** What the task asks **
Up to and including the line that contains "font-family: none ->", repeat the entries below exactly from the first line on. Do not carry over any pictures.

** Input **
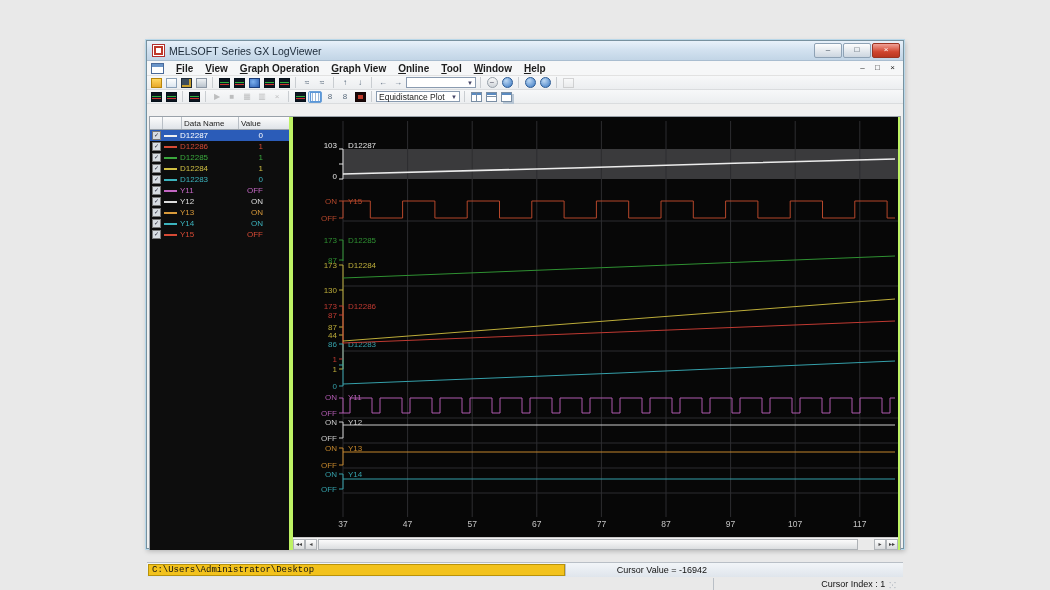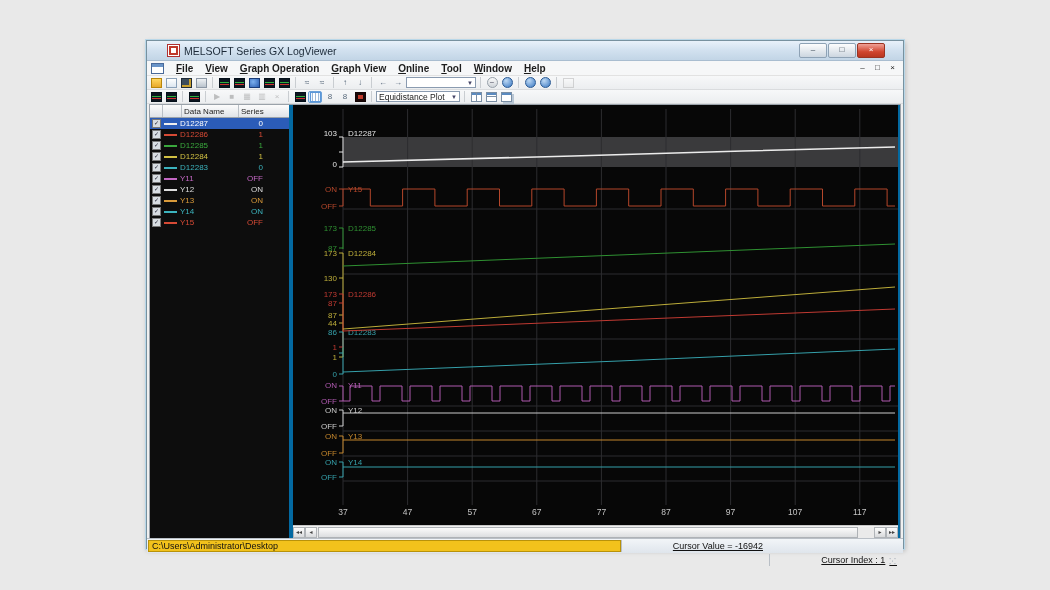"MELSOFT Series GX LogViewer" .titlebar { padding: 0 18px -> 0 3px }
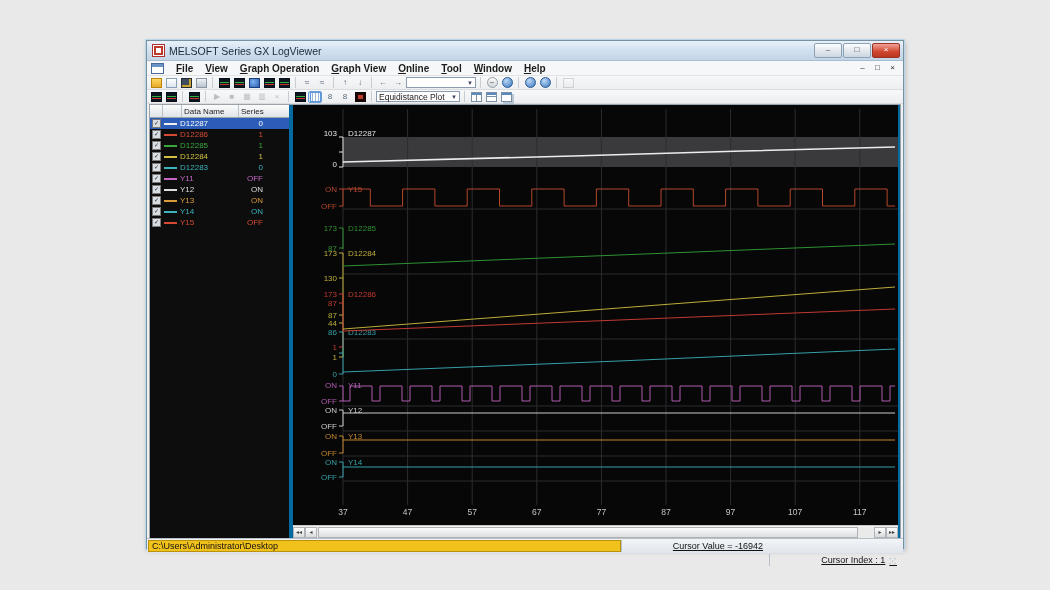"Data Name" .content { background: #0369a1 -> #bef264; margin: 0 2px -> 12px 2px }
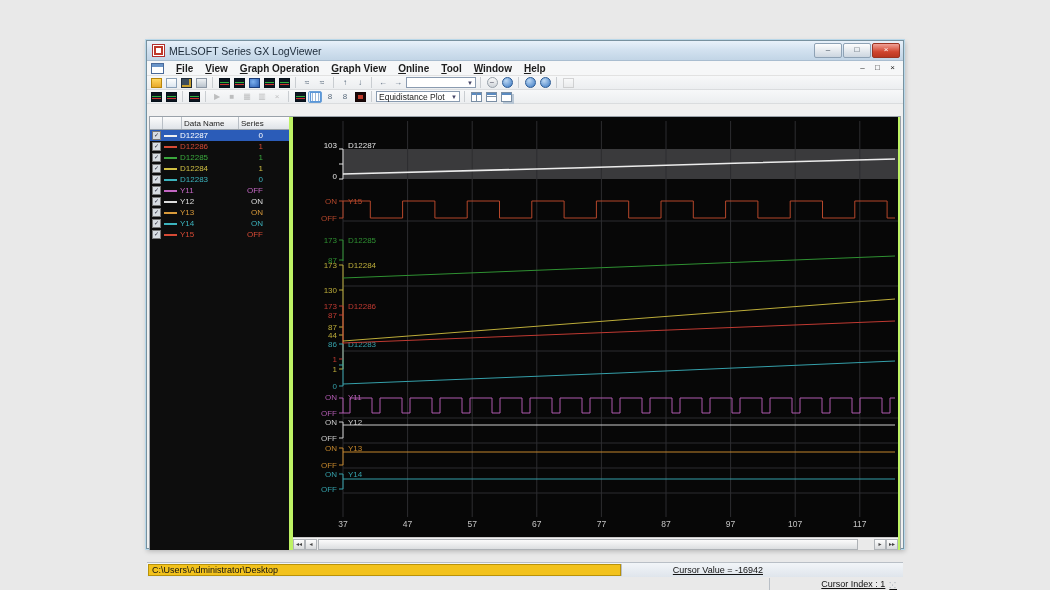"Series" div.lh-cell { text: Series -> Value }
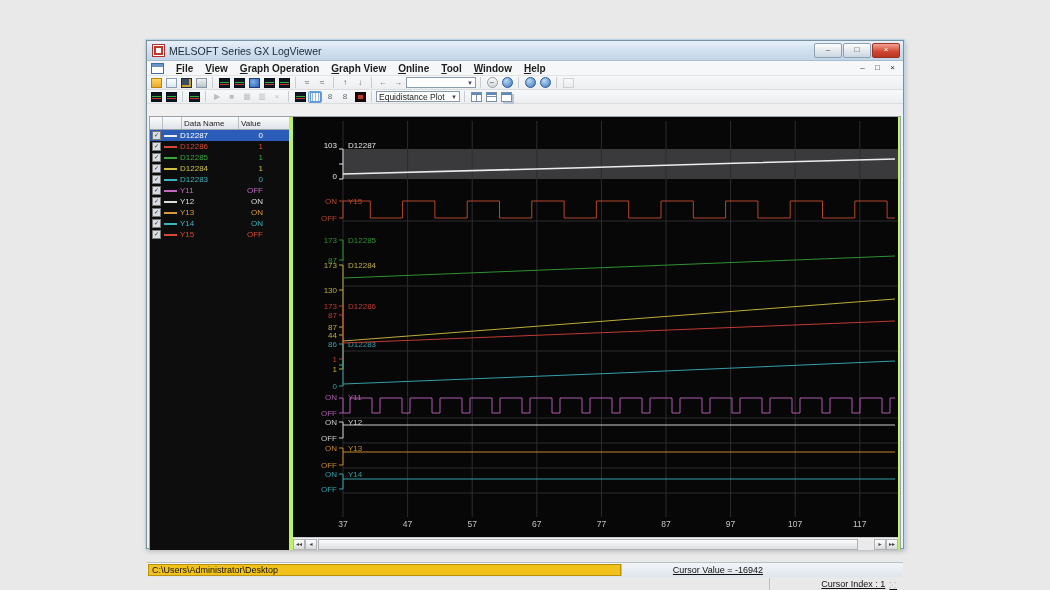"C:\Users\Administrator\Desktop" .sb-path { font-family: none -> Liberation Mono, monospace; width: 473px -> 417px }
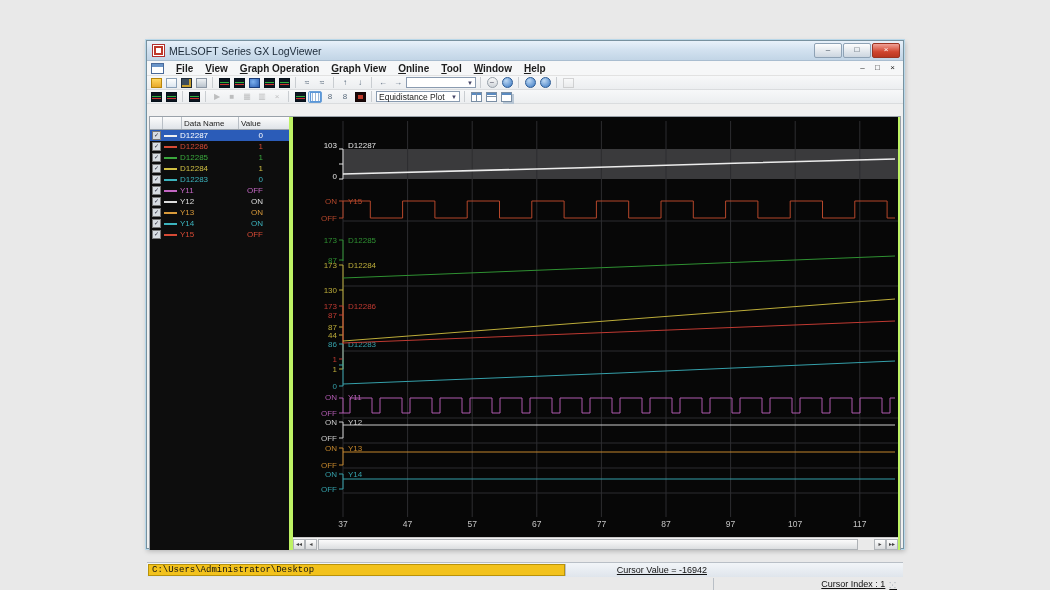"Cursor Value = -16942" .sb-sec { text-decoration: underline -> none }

** Solution to this exercise **
"MELSOFT Series GX LogViewer" .titlebar { padding: 0 18px -> 0 3px }
"Data Name" .content { background: #0369a1 -> #bef264; margin: 0 2px -> 12px 2px }
"Series" div.lh-cell { text: Series -> Value }
"C:\Users\Administrator\Desktop" .sb-path { font-family: none -> Liberation Mono, monospace; width: 473px -> 417px }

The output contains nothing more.